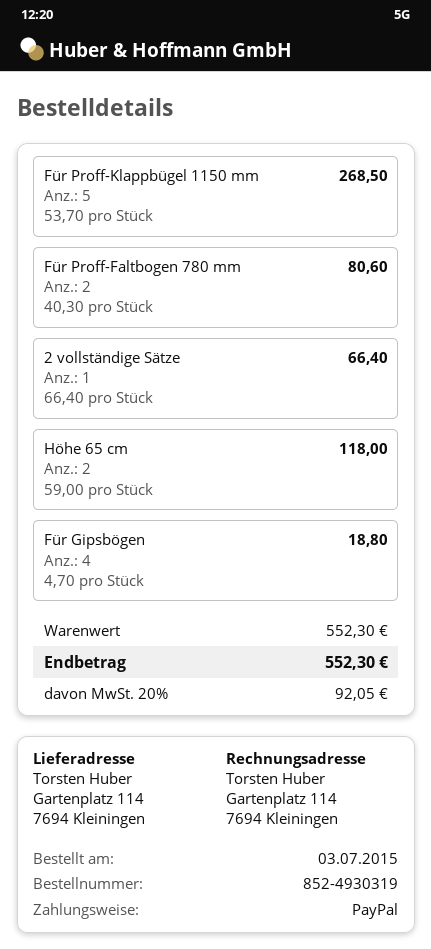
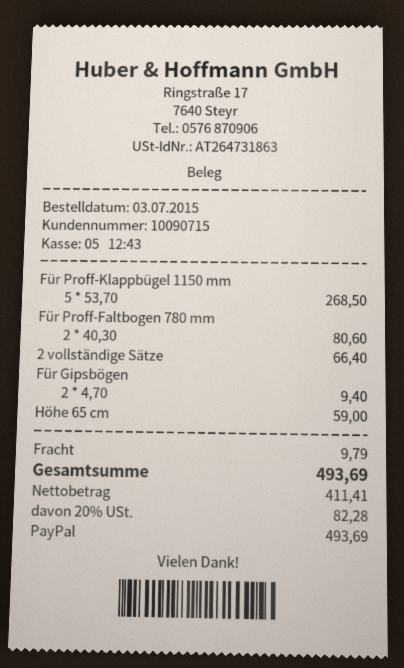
Höhe 65 cm: 2 x 59.00 = 118.00 -> 1 x 59.00 = 59.00
Für Gipsbögen: 4 x 4.70 = 18.80 -> 2 x 4.70 = 9.40
shipping: none -> 9.79
tax: 20% = 92.05 -> 20% = 82.28
total: 552.30 -> 493.69

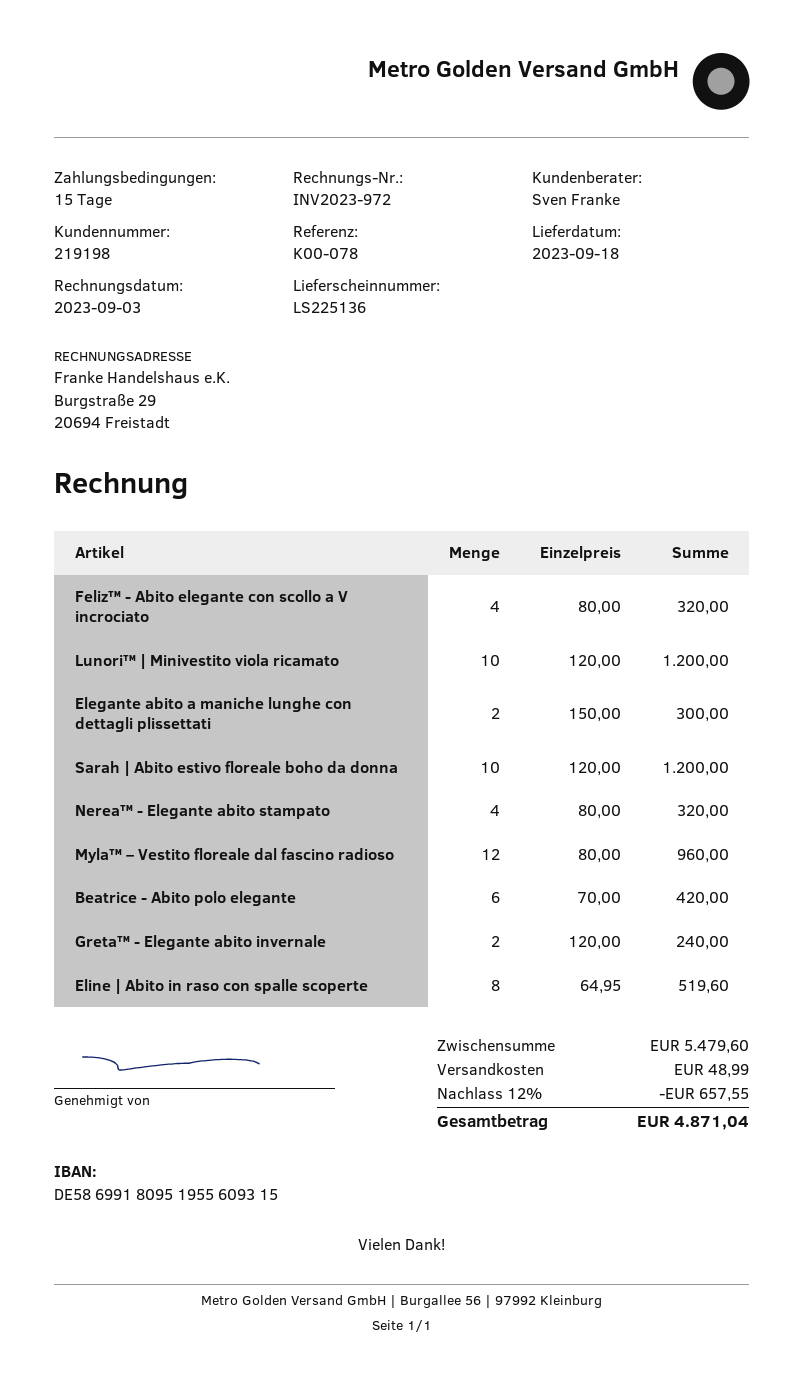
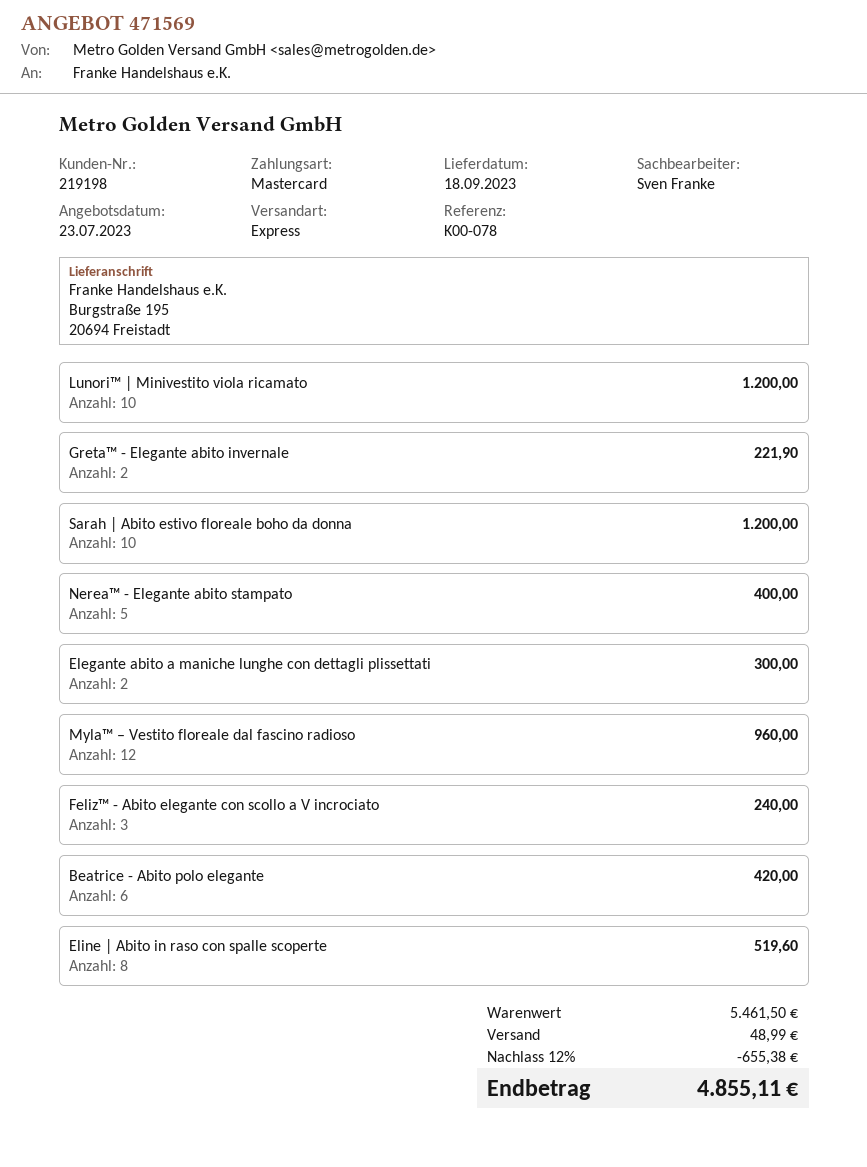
Feliz™ - Abito elegante con scollo a V incrociato: 4 for 320.00 -> 3 for 240.00
Nerea™ - Elegante abito stampato: 4 for 320.00 -> 5 for 400.00
Greta™ - Elegante abito invernale: 2 for 240.00 -> 2 for 221.90
subtotal: 5479.60 -> 5461.50
discount: 12% = 657.55 -> 12% = 655.38
total: 4871.04 -> 4855.11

◇ ◇ ◇ ◇ ◇

#### [What the exercise asks]
Repeat every entry above word for word, and include no pictures.

#### [Response to this exercise]
Höhe 65 cm: 2 x 59.00 = 118.00 -> 1 x 59.00 = 59.00
Für Gipsbögen: 4 x 4.70 = 18.80 -> 2 x 4.70 = 9.40
shipping: none -> 9.79
tax: 20% = 92.05 -> 20% = 82.28
total: 552.30 -> 493.69

Feliz™ - Abito elegante con scollo a V incrociato: 4 for 320.00 -> 3 for 240.00
Nerea™ - Elegante abito stampato: 4 for 320.00 -> 5 for 400.00
Greta™ - Elegante abito invernale: 2 for 240.00 -> 2 for 221.90
subtotal: 5479.60 -> 5461.50
discount: 12% = 657.55 -> 12% = 655.38
total: 4871.04 -> 4855.11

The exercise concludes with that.